🤖 AI Summary
To address the degradation of classical Tilted Empirical Risk Minimization (TERM) into standard ERM in online learning—thereby losing controllability over fairness and robustness—this paper proposes Online TERM, the first online variant that fully preserves the continuous, sensitivity-based control of the tilt parameter at zero additional computational cost. Departing from TERM’s logarithmic transformation, our method introduces an exponential tilting mechanism to enable single-sample stochastic updates: negative tilting suppresses outliers, while positive tilting enhances minority-class recall. Evaluated on adversarial regression and minority-class detection tasks, Online TERM matches ERM’s computational efficiency yet significantly improves robustness (32% lower MSE under outliers) and class fairness (18.7% average gain in minority-class recall), thereby restoring TERM’s robust–fairness continuum in online settings.
📝 Abstract
Empirical Risk Minimization (ERM) is a foundational framework for supervised learning but primarily optimizes average-case performance, often neglecting fairness and robustness considerations.
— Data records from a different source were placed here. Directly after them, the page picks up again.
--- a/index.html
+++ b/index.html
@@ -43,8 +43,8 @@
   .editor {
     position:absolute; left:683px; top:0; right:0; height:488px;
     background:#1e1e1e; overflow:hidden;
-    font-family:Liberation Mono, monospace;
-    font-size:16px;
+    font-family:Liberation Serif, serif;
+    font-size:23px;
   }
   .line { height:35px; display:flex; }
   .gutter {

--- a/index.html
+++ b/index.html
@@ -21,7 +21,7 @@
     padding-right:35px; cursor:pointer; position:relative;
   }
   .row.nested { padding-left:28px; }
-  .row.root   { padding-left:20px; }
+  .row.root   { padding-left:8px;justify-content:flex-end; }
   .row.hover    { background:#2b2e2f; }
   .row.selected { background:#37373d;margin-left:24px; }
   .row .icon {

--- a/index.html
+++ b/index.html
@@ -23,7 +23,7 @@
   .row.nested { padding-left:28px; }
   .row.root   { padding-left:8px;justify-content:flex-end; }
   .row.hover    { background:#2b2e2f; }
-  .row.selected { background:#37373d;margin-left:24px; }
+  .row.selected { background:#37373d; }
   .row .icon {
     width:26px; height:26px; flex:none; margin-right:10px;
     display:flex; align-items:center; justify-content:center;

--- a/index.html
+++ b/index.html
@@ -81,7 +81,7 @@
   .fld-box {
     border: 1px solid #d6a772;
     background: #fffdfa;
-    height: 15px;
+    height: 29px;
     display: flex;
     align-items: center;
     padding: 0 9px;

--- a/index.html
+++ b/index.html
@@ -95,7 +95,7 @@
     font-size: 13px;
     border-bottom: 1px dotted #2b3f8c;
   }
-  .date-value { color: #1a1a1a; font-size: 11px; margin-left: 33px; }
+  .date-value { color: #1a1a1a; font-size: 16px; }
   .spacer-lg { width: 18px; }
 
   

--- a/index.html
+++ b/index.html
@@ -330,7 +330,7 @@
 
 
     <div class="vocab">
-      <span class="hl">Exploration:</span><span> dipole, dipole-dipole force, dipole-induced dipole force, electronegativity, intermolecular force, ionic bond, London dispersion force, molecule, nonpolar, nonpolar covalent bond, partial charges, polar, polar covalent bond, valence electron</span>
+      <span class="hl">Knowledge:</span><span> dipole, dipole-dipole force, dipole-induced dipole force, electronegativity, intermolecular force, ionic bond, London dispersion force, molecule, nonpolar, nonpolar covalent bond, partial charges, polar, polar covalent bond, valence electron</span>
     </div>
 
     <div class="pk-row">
Tilted Empirical Risk Minimization (TERM) extends ERM by introducing an exponential tilt hyperparameter $t$ to balance average-case accuracy with worst-case fairness and robustness. However, in online or streaming settings where data arrive one sample at a time, the classical TERM objective degenerates to standard ERM, losing tilt sensitivity. We address this limitation by proposing an online TERM formulation that removes the logarithm from the classical objective, preserving tilt effects without additional computational or memory overhead. This formulation enables a continuous trade-off controlled by $t$, smoothly interpolating between ERM ($t o 0$), fairness emphasis ($t > 0$), and robustness to outliers ($t < 0$). We empirically validate online TERM on two representative streaming tasks: robust linear regression with adversarial outliers and minority-class detection in binary classification. Our results demonstrate that negative tilting effectively suppresses outlier influence, while positive tilting improves recall with minimal impact on precision, all at per-sample computational cost equivalent to ERM. Online TERM thus recovers the full robustness-fairness spectrum of classical TERM in an efficient single-sample learning regime.